Numpak
merupakan bahasa jawa dapat diartikan sebagai naik. Pendekatannya bisa kepada
makhluk hidup, misalnya "numpak jaran, numpak kebo dsb". Bisa pula
diikuti kata benda berupa alat transportasi mempunyai arti menggunakan. Kalau
saya "numpak pit" berarti sedang menggunakan sepeda. Begitu juga
kalau "numpak motor" berarti menggunakan motor dan seterusnya.
Cara
pandang lebih meletakkan penilaian subyektif terhadap sesuatu yang ditangkap
indera penglihatan. Proses selajutnya ditransformasikan ke dalam pikiran yang
melahirkan respon, baik verbal atau tindakan. "Kuwi ming definisi ngawur
sebagai wong awam" seperti saya ini. Sembari saya melanjutkan tulisan ini,
saya memberi kesempatan bagi Anda agar berlapang dada, memaklumi atas
keterbatasan pikiran saya dalam mendifinisikan sesuatu ruang lingkup serta
penjabarannya.
Dalam
pikiran manusia mempunyai 2 kesempatan menilai sesuatu dari sisi positif dan
negatif. Beruntung jika seseorang mempunyai kemampuan berfikir keduanya.
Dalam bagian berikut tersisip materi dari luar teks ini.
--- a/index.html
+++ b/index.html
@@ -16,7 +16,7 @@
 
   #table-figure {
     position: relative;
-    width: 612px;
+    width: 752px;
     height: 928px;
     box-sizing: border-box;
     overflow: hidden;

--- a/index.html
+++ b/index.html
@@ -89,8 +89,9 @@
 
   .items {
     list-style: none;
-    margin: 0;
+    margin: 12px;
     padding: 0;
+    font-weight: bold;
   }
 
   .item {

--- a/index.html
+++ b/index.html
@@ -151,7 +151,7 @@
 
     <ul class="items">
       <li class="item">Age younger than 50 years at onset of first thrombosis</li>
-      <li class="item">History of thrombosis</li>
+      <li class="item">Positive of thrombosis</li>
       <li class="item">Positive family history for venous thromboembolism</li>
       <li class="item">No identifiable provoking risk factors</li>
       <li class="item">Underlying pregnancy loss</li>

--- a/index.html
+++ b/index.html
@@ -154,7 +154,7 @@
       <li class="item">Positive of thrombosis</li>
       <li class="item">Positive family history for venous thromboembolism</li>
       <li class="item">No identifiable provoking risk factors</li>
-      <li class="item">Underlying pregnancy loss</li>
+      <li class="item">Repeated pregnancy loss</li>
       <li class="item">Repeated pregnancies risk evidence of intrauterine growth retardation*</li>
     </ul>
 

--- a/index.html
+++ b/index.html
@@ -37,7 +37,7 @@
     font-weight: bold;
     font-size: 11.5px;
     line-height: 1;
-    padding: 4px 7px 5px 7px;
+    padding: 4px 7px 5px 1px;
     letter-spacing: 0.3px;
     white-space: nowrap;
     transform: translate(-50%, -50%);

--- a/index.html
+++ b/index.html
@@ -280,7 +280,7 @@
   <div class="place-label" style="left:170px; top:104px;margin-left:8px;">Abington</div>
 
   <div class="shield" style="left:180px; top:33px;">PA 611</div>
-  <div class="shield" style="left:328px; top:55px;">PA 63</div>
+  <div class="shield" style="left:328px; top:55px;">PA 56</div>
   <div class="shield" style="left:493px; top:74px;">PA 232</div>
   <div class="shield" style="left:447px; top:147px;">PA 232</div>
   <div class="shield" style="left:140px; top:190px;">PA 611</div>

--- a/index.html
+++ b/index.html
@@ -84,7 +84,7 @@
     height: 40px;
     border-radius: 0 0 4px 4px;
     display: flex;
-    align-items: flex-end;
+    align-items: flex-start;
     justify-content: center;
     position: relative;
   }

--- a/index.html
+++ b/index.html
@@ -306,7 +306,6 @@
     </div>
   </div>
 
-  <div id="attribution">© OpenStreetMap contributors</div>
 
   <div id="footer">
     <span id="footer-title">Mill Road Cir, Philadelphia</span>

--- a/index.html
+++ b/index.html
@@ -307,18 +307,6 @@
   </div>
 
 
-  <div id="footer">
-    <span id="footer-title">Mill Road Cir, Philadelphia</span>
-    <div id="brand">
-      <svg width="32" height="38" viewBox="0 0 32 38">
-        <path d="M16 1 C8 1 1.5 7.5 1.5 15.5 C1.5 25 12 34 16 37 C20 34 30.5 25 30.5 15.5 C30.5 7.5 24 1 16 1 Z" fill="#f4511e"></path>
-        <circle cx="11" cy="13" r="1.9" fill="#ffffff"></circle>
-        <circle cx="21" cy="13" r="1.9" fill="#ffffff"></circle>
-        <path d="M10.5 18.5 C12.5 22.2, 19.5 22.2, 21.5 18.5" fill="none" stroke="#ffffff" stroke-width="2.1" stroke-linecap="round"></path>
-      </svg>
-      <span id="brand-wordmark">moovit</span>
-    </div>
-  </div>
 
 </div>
Adakalanya berfikir negatif memang perlu, karena dengan menyadari kita berfikir
negatif sesegera mungkin kita berpindah untuk selalu berpikir positif.
Pengaruh
cara berpikir ini, bisa dipengaruhi oleh suasana hati dalam diri seseorang.
Makanya ada istilah dibawa perasaan (baper), ini membuktikan bahwa hal-hal
sepele bisa dibesarkan karena perasaan. Orang yang ingin mengenali dirinya
sendiri sedapat mungkin seseorang itu bisa mengendalikan diri dari hal yang
dirasa agar tidak dimasak menjadi perasaan, semoga mudeng yang saya maksud.
Bukti
contoh kebaperan yang diikuti cara pandang aktifitas seseorang adalah ketika
istilah "numpak" diikuti dengan alat transportasi. Saya selalu
bercermin ketika menggunakan alat transportasi apapun kecuali naik pesawat.
Perkataan jujur saya, patut di pertaruhkan karena saya berbagi hal atas dasar
apa yang saya lihat, apa yang saya alami dan apa yang saya rasakan
Ketika
naik sepeda saya sering kali merasa jengkel kepada pengguna jalan lain baik
motor ataupun mobil yang seenaknya nyalip kencang dari belakang. "Jane,
pengin misuh, tapi kok wagu, lha wonge ora ngerungu semisal tak pisuhi karo
juga yo ora patut.". Akhirnya hanya berhenti tarik nafas sejenak sembari
gelengkan kepala. Banter-banternya, "Syem...kaged tenan jhe, mak
lap!"
Begitu
juga saat naik motor, meski sudah sangat berhati-hati di jalan tetap saja
menimbulkan masalah. Jalan pantura yang sudah 2 jalur seakan masih kurang saat
truk badan besarpun tak mau mengalah. Saling menyalip satu sama lain. Motor
roda dua pun tersisih ngrusuk hingga bahu jalan. Biasanya pemandangan ini
berubah pas musim hujan mirip iklan detergen. Ketika bus lewat siap-siap sepeda
motor dihujani kubangan air disamping jalan, basah kuyup pasti.
Keadaan
berbeda, saat saya kebeneran nebeng naik mobilnya teman. Saya melihat jelas
kesembronoan pengguna roda dua nyalip motong jalan kemudian tiba-tiba berhenti
di depan. Seakan pingin nimpuk mukanya pakai uang seratus ribuan. Belum lagi
ketika mobil sudah memberikan lampu dim untuk memintan kesempatan menyeberang
masih saja pengguna sepeda motor melaju dengan kencangnya. "Ah...betapa
malangnya nasib Pak Sopir, sudah sesuai peraturan orang lain yang
melanggar."
Dari
situlah saya menikmati heterogenitas karakter manusia saat berkendara.
Kenikmatan bercermin diri sendiri ketika di jalan raya. Minimal ketika naik
sepeda harus siap konsekuensinya sebagai kaum minoritas di jalan. Esensi
terakhir ketika naik motor saya tidak akan sembrono kepada pak sopir dan
terakhir saya no komen bercermin harus menghormati siapa ketika naik pesawat.